For a firm to be issued an operational license by the ASIC to do business in Australia, there are high standards to be met. One is a minimum capital requirement of one million dollars while all client funds must be kept in segregated accounts within top-tier banks. The ASIC also provides education about the financial markets to traders and investors.
Forex regulation in Japan
Japan is quite a popular destination for many forex brokers due to its long history and favorable reputation for being a major financial center. The Japan Financial Services Agency (JFSA) is in charge of forex regulation in Japan. It is a government agency that was established in the year 2000 and is in charge of monitoring the activities of financial institutions, securities firms, forex brokers, and insurance companies.
The main function of the JFSA is to issue a license to forex brokers and other firms providing financial services. It also endeavors to provide investors and consumers with the protection of their financial interests. The licensed member firms are actively supervised by the JFSA to ensure that there is strict compliance with the rules and regulations that have been set forth while also imposing penalties for firms that violate any of the guidelines that have been laid out. Furthermore, the JFSA plays an active role in settling disputes that occur between clients and a member firm.

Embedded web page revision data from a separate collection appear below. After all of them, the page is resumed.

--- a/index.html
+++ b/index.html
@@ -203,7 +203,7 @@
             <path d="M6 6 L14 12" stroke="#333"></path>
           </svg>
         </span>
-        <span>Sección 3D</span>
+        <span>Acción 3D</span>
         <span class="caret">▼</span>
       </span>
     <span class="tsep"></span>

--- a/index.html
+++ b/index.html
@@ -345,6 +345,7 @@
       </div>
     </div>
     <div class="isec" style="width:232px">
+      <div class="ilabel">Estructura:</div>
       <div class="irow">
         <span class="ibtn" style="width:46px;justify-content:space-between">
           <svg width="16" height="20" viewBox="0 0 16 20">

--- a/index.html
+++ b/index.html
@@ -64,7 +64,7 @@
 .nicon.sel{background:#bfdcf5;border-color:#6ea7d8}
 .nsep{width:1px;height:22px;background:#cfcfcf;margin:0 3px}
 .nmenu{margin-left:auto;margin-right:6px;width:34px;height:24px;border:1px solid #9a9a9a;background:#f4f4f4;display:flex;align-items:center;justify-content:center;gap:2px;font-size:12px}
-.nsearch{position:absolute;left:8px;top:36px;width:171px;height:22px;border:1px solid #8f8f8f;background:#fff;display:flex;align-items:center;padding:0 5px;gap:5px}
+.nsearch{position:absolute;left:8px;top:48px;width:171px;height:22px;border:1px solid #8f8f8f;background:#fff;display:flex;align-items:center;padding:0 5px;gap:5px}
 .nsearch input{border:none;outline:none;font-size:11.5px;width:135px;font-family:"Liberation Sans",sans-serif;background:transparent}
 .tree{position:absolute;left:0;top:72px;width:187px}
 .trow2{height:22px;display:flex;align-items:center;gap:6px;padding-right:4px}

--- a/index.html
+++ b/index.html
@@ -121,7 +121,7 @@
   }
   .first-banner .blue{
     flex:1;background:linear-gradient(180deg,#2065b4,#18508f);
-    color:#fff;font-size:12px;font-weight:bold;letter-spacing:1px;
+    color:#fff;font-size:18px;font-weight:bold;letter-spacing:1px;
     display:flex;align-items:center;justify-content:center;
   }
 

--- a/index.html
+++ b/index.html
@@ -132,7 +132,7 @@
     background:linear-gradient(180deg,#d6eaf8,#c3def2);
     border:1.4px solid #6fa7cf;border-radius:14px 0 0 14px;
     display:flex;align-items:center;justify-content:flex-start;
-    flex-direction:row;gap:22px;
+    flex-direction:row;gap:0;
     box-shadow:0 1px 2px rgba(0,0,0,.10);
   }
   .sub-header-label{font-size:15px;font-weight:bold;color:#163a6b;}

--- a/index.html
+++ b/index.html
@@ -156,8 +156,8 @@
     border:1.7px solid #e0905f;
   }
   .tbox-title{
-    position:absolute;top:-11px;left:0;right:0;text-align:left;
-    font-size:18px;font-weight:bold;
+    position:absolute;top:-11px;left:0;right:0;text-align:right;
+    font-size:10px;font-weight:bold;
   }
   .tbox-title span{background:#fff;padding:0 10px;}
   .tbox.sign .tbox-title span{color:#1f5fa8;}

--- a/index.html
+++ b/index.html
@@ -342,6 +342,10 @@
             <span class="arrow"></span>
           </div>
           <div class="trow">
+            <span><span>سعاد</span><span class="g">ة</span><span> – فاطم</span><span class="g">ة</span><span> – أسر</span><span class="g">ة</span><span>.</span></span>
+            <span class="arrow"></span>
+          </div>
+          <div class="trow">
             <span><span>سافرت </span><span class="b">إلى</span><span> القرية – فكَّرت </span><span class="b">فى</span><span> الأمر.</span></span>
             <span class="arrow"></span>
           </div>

Forex regulation in Canada
Forex regulation is implemented at the national and provincial levels in Canada and two main regulatory bodies are responsible for overseeing forex market activities. They are the Canadian Securities Administration (CSA) and the Investment Industry Regulatory Organization of Canada (IIROC). There is a high level of forex regulation in Canada due to the strict nature of requirements laid out by these two regulatory bodies which is why only a limited number of forex brokers have the license to operate in Canada.
Many of the laws that guide how forex transactions are conducted in Canada seem to be similar to that of the United States. The main regulator for forex brokers in Canada is the IIROC which also carries out routine audits of its members to ensure strict compliance. The IIROC also determines the allowable leverage that forex brokers can offer to their retail customers. The maximum leverage is currently limited to between 45:1 and 50:1 which is considerably lower than those offered by many Australian and European forex brokers.
Citizens of Canada are also protected by the Canadian Investor Protection Fund (CIPF) and the allowed maximum coverage is $1 million. However, this does not cover investors in the case of fraudulent activity by the brokerage or if the brokerage goes bankrupt.
From the article, it is clear that forex regulation is important due to the decentralized nature of the market as well as its high trading volume and level of liquidity. The major function of these financial regulatory agencies across different regions or jurisdictions is protecting the interests of consumers and investors.
The stringent measures in countries like the United States, Canada, and the United Kingdom mean that only a limited number of forex brokers operate in these countries. It also reduces the chances of fraudulent practices since any violation of the rules are met with adverse penalties thus ensuring brokers continuously adopt practices that are in the best interests of their clients. Traders should also take it upon themselves to be protected by only engaging in forex activities with any of the licensed and regulated forex brokers in their region.